The gateway allows the sensor to connect via Bluetooth Low-Energy (BLE) and then transport data over the grid’s cellular network. The newly-smart fault sensor then continues to help electric utilities improve reliability while reducing operating and maintenance costs.
Making a Smart Grid IoT Application
Connecting legacy equipment to smart grid IoT applications allows electric utilities to:
- Push Data in Real Time – Relying on centralized polling of data causes significant latency and limited ability to scale. Many IIoT gateways poll data locally and create data models that can communicate with traditional SCADA systems as well as cloud-based platforms to take advantage of modern web services.
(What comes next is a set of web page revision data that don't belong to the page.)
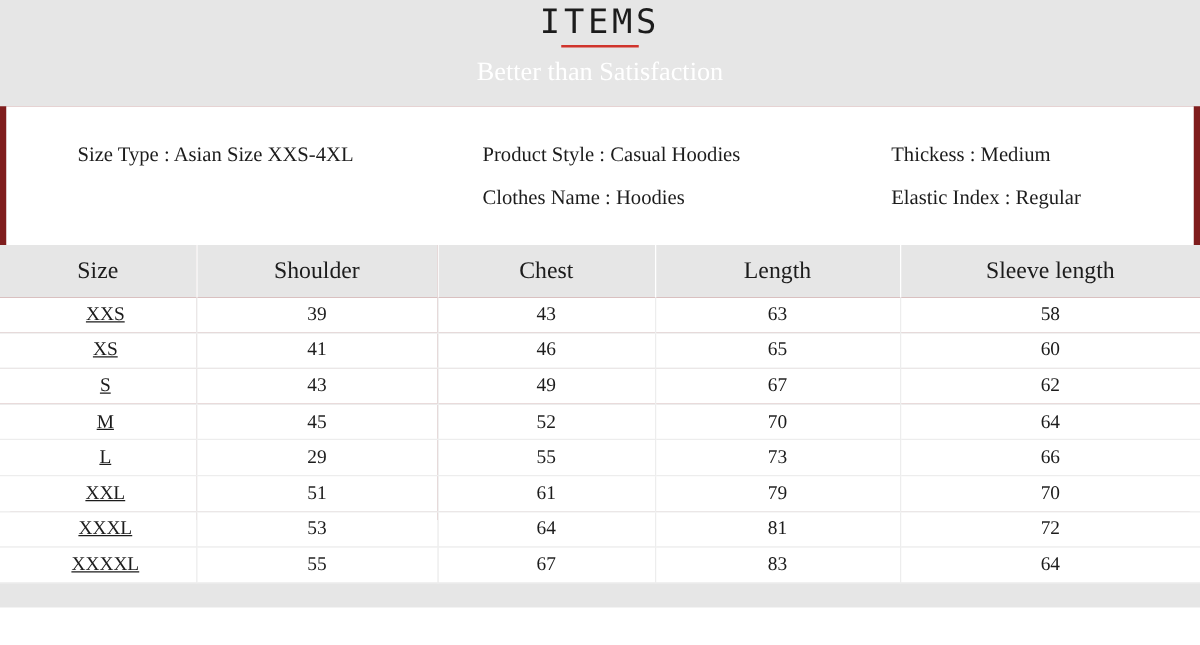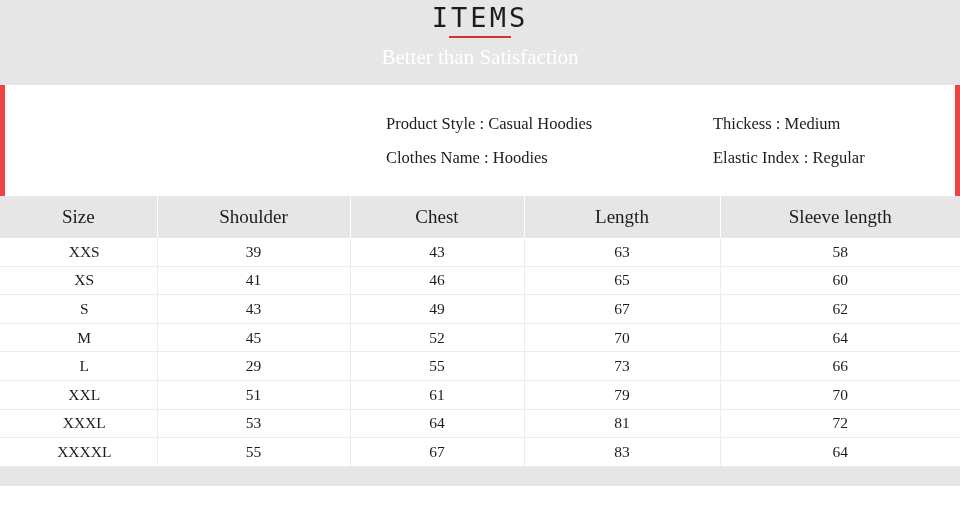"ITEMS" .page { background: #ef4444 -> #7f1d1d }
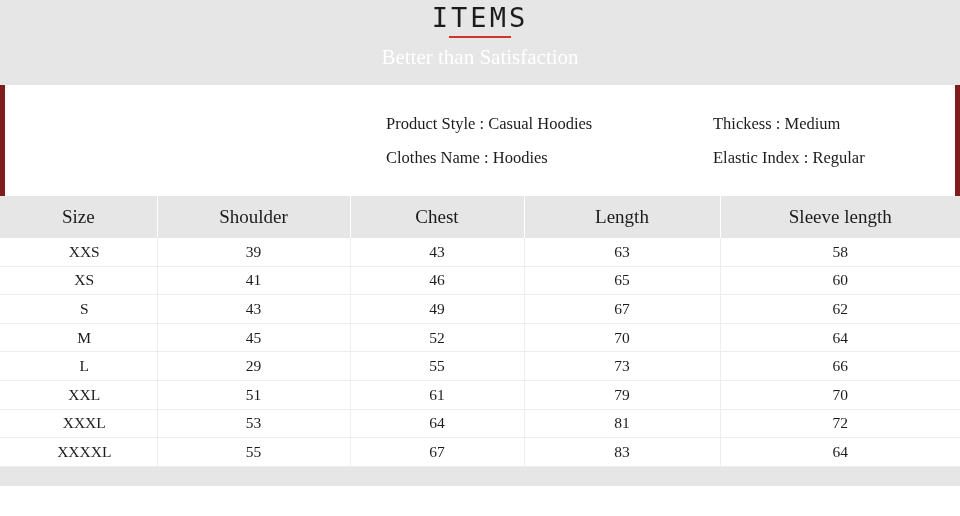"Size Type : Asian Size" div.info-line { html: none -> <div>Size Type : Asian Size XXS-4XL</div> }
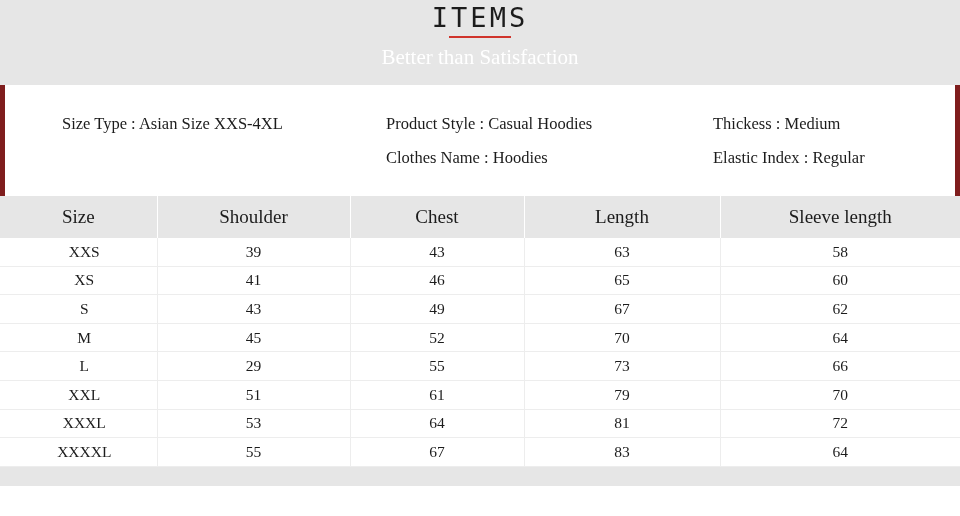"XXS" .size-table tbody tr td.size-cell { text-decoration: none -> underline }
- Leverage Cellular Infrastructure – IIoT gateways allow grid monitoring devices to take advantage of cellular connectivity, forming secure connections with multiple backends or cloud systems.
- Enhance Sensing with Low Power Sensors – IIoT gateways can convert LPWAN sensor data from legacy protocols such as DNP3 or newer cloud protocols.
- Leverage the Cloud – As distributed grids become increasingly complex with many more devices to manage, IIoT gateways are able to connect to cloud-based infrastructure and share real-time data and analytics with users through cloud-managed dashboards.
- Enhanced Grid Security – Legacy grid monitoring systems (when IP-networked) are vulnerable to cyber attacks. They lack robust cybersecurity capabilities because the legacy protocols were not designed with modern threats in mind. IIoT gateways can minimize security risks using the latest security methodologies and update and patch security features to adapt to ever-changing cybersecurity threats.